6. It is evident from the above assertions made in the affidavit of the Administrator that while the process of formulation of IIMPs for Lakshadweep has started, the draft plan received from the CESS is yet to be evaluated by the Administrator and sent for approval to the Government of India. In the meantime, another development has intervened in the form of UT of Lakshadweep, Department of Tourism, issuing a Notification dated 28th January, 2010 inviting proposals from local entrepreneurs and registered organisations from Lakshadweep group of islands for setting up of tourist resorts at Agatti Island fulfilling the prescribed requirements. The case of the Administration is that in response to this Notification the Department has received nine applications for setting up of tourist resorts, which were to be submitted along with:

(a) Environmental clearance from the Department of Environment and Forests;

(b) Land use diversion certificate from SDO/DC/Local Panchayat;

(c) Clearance from Lakshadweep Pollution Control Committee;

(d) Clearance from Coastal Zone Management Authority.

7. Despite reminders issued to the applicants, none of them has fulfilled the above conditions till date. In the result, all the nine applications are awaiting complete details from the applicants. Respondent also happens to be one of the applicants, out of the nine applicants, three of whom have started some construction activity which are at different stages of completion. Respondent is one of the three applicants who has started raising a construction. The case of the Administration is that neither the respondent nor the other applicants have complied with the requisite conditions including the coastal zone clearance. No final approval to any one of the applicants has, therefore, been granted, or could be granted having regard to the fact that as many as five huts constructed by the respondent are located in the NDZ area and are, therefore, in violation of the CRZ Notification 1991 and Coastal Zone Management Plan, 1997, in which the entire area within 50 meters from High Tide Line from both sides, western and eastern, is declared as No Development Zone. According to the Administration, the respondent has violated the conditions of the land use diversion certificate, inasmuch as the land use diversion certificate, permitted construction of dwelling houses away from the NDZ whereas the respondent has set up a commercial enterprise like a tourist resort, which was not authorised. According to the affidavit of the Administration, the Administration proposes to conduct a detailed inquiry to fix responsibility of officials for not taking action while construction of five huts in NDZ was being carried on by the respondent. The affidavit refers to a show cause notice issued to the respondent to remove the construction in Sy. Nos. 1300/1, 1301/1A and 1301/1 Part. Writ Petition No. 1312/2012 was filed by respondent against the said notice in which the High Court has directed the parties to maintain status quo in respect of the building in question.

8. The affidavit further states that a tourist resort owned by the Administration at Agatti is closed with effect from 4th February, 2012.

The affidavit also refers to five resorts owned by the Department of Tourism, UT of Lakshadweep, that the Administration runs at different islands which were constructed during 1980s and 1990s. The affidavit goes on to state that there is no “home stay” policy and the Administration has not authorised any owner of house to run a home stay. On an experimental basis, the ‘Home based tourism’ was started in Agatti during October- December 2011 by the Administration. The Administration, it is asserted, had hired few houses in the village Agatti which were lying vacant and owners of the said houses were paid on daily user basis whenever the guests were staying. That arrangement has now been stopped as a section of islanders had objected to the same. The Administration is engaged in discussing with various sections of society to frame a policy for “home stay”, based on the Bed and Breakfast scheme of Government of India which will be applicable to the houses in the village area and resorts will not be covered under any such policy.
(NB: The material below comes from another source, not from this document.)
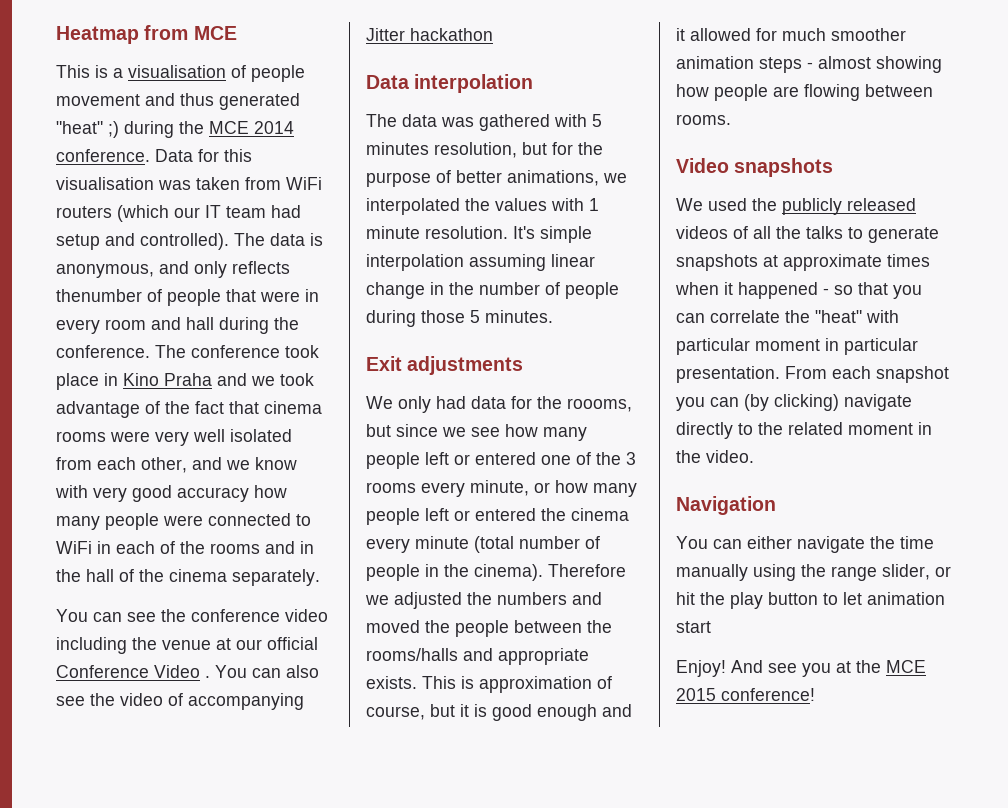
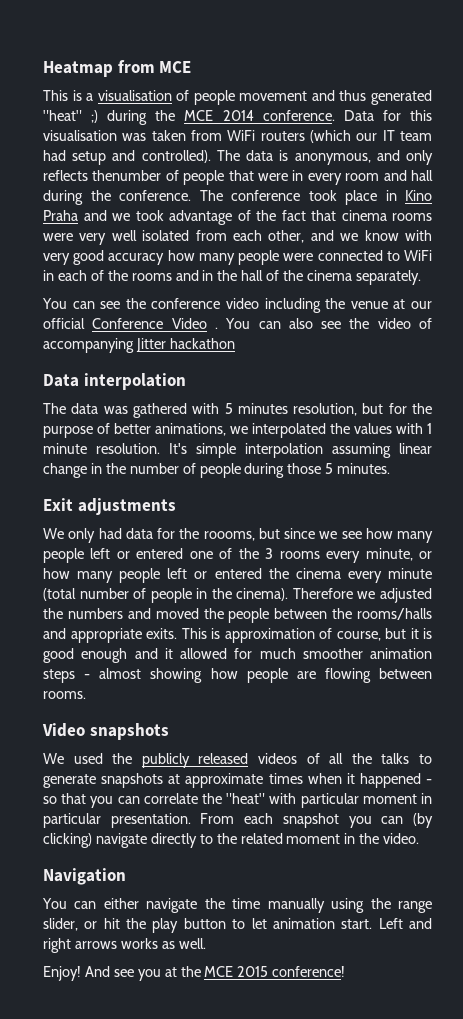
[366,676,417,689] exists. -> [146,628,177,639] exits.
[676,621,711,633] start -> [341,918,433,929] [43,938,206,953] start. Left and right arrows works as well.

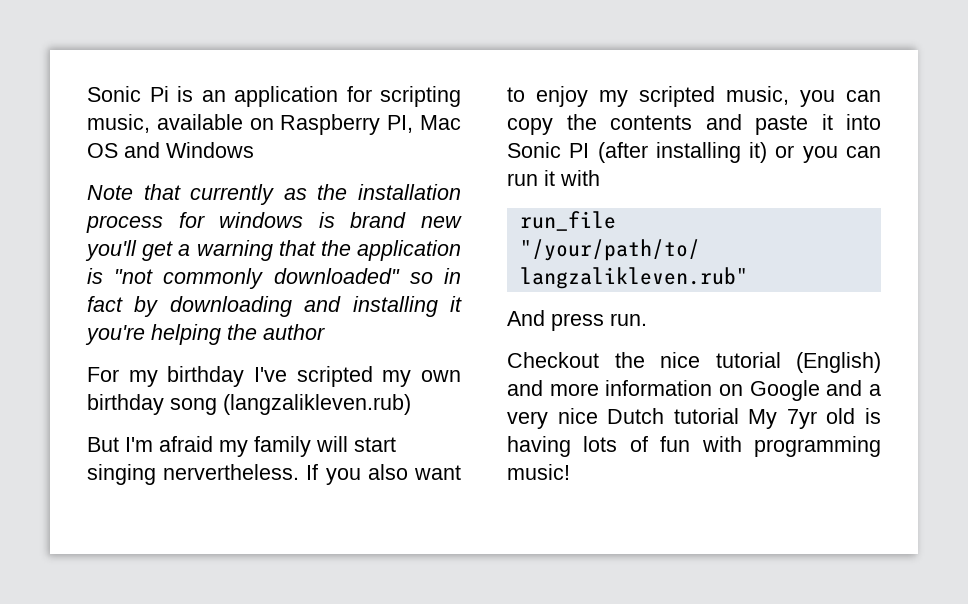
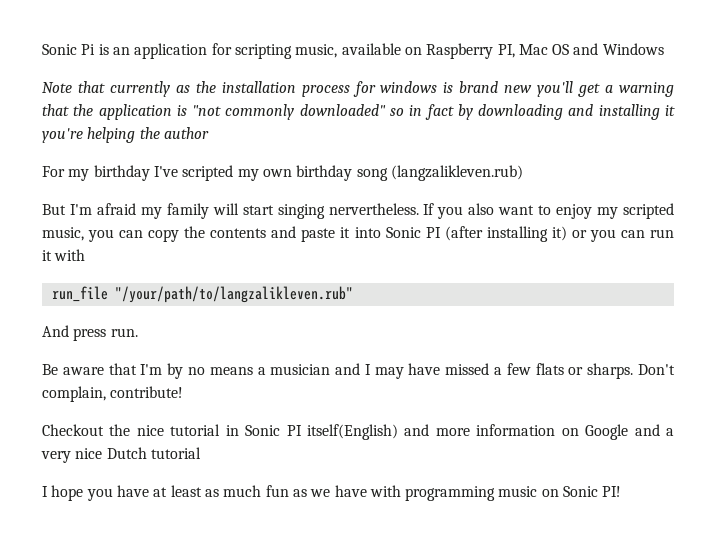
(647, 319) none -> [42,363,675,379] [42,386,184,402] // Be aware that I'm by no means a musician and I may have missed a few flats or sharps. Don't complain, contribute!
[796,352,881,373] (English) -> [225,424,398,440] in Sonic PI itself(English)
[748,408,881,429] [507,436,881,457] [507,464,570,480] My 7yr old is having lots of fun with programming music! -> [42,485,622,501] // I hope you have at least as much fun as we have with programming music on Sonic PI!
9. An affidavit has been filed by Deputy Director, Ministry of Environment and Forests, Paryavaran Bhawan, CGO Complex, New Delhi , which has taken the same line of argument as set up by the Administrator in his affidavit especially as regards the finalisation of IIMPs with the help of CESS, the issue of Government of India’s Notification dated 6th January, 2011 and any construction in Coastal Regulation Zone between 50 meters and 500 meters from the High Tide Line being in violation of the CRZ Notification hence liable to be proceeded against by the Lakshadweep Coastal Zone Management Authority as per the provisions of the Environment (Protection) Act, 1986.

10. The Director, Tourism in UT of Lakshadweep has separately filed an affidavit stating only one tourist resort owned by the Union Territory is operating in Agatti.

11. Respondents No.1 and 2 have also filed an affidavit in reply, sworn by Mohd. Kasim H.K., S/o Syed Mohammed, one of the partners of respondent No.1. In this affidavit, the respondent clearly emphasises that although the width of the ‘No Development Zone’ in respect of Agatti Island is uniformly 50 meters from the high tide line, the high tide line is not demarcated till date and the assertion that the respondent No.1 has violated the CRZ notification and raised construction in the ‘No Development Zone’ is without any basis. The respondent has also relied on the certificates issued by the PWD of the Lakshadweep Administration which according to the respondent show that the construction does not fall in the ‘No Development Zone’. It is further stated that the respondents have obtained the requisite clearance like the occupancy certificate issued by the district Panchayat, No Objection Certificate issued by the Lakshadweep Pollution Control Committee, in principle approval granted by the petitioner-Administration, environmental clearance granted by the Department of Environment and Forests, provisional clearance granted by the Tourism Department, no objection certificate granted by the village Panchayat and no objection certificate granted by the district Panchayat.

12. The allegation that the land use diversion certificate has been violated, is also denied. The Administration was, according to the respondent, aware from the inception that the respondent proposed to set up tourist accommodation over the land held by them through a valid lease in their favour. The respondent had submitted an application seeking grant of the land use diversion certificate for the above project. The Administration had prior knowledge of the proposed project and had granted the approval to the same. Since the certificate wrongly mentioned construction of a dwelling house as the purpose of land use diversion the error was brought to the notice of the Administration. The respondent was, however, informed that the certificate had been granted in a general format and should not cause any worry to the respondent. The respondent has also vehemently disputed the assertion of the Administration that no resorts are functional at Agatti. The affidavit refers to Agatti Island Beach Resort, which has been leased out in the year 1996 by the Administration to one T.

Muthukoya. It also refers to multi-storeyed tourist accommodation being operated on Agatti Island. Photographs of these establishments have been placed on record. It enlists as many as six different establishments which, according to the respondent, are being run as tourist resorts. The affidavit also disputes the assertion of the Administration that the Home Stay has been discontinued w.e.f. February 2012. The affidavit refers to what is described as parallel tourism resorts set up with the active permission of the Administration.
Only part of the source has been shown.